Similarly, Mosquito Trails’ ambitious scope tends to obscure the richness of ethnographic detail. Nading focuses on historicising the racialised, classed and gendered nature of dengue exposure and management, but frequently offers only fleeting examples of these experiences. For example, it is not until over halfway through the book that Nading introduces an in-depth interview with a brigadista, Xochitl, who describes her depression resulting from the weight of her responsibility as a brigadista, mother and carer, and her experience of economic precarity within those intersecting roles (p. 107). The interview grounds Nading’s undoubtedly skilful political analysis and deft feminist critique in a concrete example, and although his ethnography does paint a vivid image of the lives of brigadistas throughout the book, at times the ambition of his text seems to inhibit a more regularly extensive description of his fieldwork. From what was five years of evidently profound experience, it feels a shame not to have more of this in-depth ethnographic material in the final text, as in the instances where he does provide a more extensive description of his encounters in the field, his accompanying analysis takes on a greater significance. 

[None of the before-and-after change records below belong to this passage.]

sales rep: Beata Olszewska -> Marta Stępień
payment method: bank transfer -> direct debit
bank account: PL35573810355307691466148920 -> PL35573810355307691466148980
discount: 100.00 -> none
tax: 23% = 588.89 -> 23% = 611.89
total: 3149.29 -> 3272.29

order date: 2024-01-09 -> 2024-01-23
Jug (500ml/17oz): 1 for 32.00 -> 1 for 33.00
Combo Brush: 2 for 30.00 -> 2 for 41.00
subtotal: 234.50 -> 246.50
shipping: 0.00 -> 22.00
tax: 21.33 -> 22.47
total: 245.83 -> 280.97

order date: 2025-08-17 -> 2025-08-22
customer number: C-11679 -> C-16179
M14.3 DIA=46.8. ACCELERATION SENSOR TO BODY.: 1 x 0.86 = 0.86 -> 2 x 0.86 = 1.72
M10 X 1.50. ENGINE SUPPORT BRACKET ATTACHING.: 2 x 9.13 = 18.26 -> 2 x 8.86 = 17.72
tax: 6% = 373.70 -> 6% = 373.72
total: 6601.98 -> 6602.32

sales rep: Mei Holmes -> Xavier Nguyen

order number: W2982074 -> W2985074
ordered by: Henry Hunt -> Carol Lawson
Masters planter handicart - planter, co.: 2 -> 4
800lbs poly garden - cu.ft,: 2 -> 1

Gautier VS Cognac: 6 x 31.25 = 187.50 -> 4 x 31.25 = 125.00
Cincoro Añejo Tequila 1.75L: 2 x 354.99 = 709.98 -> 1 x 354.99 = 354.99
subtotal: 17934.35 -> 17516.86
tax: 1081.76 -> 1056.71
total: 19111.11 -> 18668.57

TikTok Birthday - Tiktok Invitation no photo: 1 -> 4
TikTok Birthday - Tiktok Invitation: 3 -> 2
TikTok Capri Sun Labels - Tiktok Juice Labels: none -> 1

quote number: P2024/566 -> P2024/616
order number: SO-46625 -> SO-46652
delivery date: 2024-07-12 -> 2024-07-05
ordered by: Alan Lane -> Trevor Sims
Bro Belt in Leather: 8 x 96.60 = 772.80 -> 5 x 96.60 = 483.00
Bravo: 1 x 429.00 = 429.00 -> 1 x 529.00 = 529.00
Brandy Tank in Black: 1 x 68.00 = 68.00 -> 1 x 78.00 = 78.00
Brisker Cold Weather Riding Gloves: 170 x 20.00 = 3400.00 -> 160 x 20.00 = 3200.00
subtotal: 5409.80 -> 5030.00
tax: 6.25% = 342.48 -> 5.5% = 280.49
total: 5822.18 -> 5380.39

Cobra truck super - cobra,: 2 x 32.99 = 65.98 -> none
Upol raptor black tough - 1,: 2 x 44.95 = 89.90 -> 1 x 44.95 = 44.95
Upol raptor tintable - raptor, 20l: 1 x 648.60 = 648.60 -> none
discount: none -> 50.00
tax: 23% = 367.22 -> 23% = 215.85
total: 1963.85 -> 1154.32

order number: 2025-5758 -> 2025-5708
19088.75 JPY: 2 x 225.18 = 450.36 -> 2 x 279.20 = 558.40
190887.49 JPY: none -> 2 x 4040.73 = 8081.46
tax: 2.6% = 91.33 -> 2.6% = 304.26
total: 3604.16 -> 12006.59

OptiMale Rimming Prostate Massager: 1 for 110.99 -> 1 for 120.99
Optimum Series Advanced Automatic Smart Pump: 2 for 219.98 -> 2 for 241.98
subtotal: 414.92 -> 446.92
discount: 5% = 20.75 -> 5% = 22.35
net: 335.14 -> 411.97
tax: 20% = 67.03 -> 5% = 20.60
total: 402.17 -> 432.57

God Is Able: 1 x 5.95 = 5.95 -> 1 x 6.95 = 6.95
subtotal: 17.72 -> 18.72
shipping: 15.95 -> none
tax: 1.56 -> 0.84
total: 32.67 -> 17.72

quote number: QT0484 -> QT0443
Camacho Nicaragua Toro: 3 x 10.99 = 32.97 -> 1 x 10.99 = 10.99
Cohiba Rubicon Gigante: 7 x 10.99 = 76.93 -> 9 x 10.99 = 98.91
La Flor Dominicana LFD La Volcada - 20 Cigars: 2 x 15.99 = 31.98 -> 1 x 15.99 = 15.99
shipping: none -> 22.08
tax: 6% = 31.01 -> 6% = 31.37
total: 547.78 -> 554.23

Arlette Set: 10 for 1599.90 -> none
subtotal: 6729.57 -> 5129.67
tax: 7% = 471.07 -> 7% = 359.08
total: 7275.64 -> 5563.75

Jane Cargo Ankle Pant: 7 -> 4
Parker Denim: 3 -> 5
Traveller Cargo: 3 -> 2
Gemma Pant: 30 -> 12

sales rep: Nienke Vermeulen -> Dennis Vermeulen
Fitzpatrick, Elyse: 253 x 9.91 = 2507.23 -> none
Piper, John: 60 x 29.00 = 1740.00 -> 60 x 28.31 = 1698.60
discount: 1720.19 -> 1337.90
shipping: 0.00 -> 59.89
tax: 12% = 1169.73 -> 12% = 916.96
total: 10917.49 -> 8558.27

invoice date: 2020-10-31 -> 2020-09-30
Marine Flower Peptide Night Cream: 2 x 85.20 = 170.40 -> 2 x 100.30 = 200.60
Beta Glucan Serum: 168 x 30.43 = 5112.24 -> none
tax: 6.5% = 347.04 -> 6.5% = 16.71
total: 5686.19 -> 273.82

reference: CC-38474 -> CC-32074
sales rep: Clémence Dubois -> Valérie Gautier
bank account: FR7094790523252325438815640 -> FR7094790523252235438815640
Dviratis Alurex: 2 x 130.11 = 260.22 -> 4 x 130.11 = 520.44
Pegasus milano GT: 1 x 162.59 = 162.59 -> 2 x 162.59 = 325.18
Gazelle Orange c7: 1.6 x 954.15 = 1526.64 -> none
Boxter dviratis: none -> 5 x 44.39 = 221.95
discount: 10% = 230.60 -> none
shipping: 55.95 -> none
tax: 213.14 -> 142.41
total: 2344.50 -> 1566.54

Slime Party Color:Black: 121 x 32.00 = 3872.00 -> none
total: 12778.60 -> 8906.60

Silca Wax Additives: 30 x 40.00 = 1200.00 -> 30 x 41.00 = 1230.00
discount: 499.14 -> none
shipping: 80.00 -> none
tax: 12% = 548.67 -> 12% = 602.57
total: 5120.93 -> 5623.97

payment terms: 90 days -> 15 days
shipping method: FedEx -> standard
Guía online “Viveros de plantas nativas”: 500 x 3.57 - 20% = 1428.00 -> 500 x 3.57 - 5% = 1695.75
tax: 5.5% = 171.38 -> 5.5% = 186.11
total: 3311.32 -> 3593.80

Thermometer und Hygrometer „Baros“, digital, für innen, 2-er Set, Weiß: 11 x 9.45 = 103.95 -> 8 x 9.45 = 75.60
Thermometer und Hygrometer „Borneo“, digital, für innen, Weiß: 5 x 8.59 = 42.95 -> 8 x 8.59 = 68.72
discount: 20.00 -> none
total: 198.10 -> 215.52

However, these criticisms are indeed minor, and in many ways also represent genuine strengths of the text. Presenting a broad political, historical, ecological and cultural analysis of dengue in Nicaragua, Mosquito Trails provides a wonderful basis for potential further investigation along more specific lines of analysis in the future. Nading’s assertion that “people, pathogens, vectors, and their shared surroundings are always in the process of becoming, together” (p. 202) is an accessible, convincing, and skilfully theorised one. Read in the context of the ongoing COVID-19 pandemic, the central message of the book takes on greater prescience. In its emphasis on the entanglement of people, ecology, and viral diseases, Mosquito Trails provides a sharp and pertinent analysis of the interconnected factors of disease management, in turn challenging the restrictive view of infectious diseases as isolated phenomena that the human (read separate from nature) world must contend with. There is a great deal of both humility and potential in this view, and it is curious to imagine what the global response to the COVID-19 pandemic would have been if those in power had similarly recognised the profound entanglement of the issue. Nading writes that dengue permits people to perceive the “‘shared ontologies’ between themselves and nonhuman others” (p. 139): experiences that carry the potential to encourage ethics of community care and ecological responsibility. One only hopes that the global experience of the pandemic still has the capacity to encourage those values on a wider scale. 

Jack Payne-Cook is a final year BA Anthropology with Spanish student at Sussex, with a background in youth mentoring and environmental education. His research interests include the anthropology of music and performance, landscape, and the senses.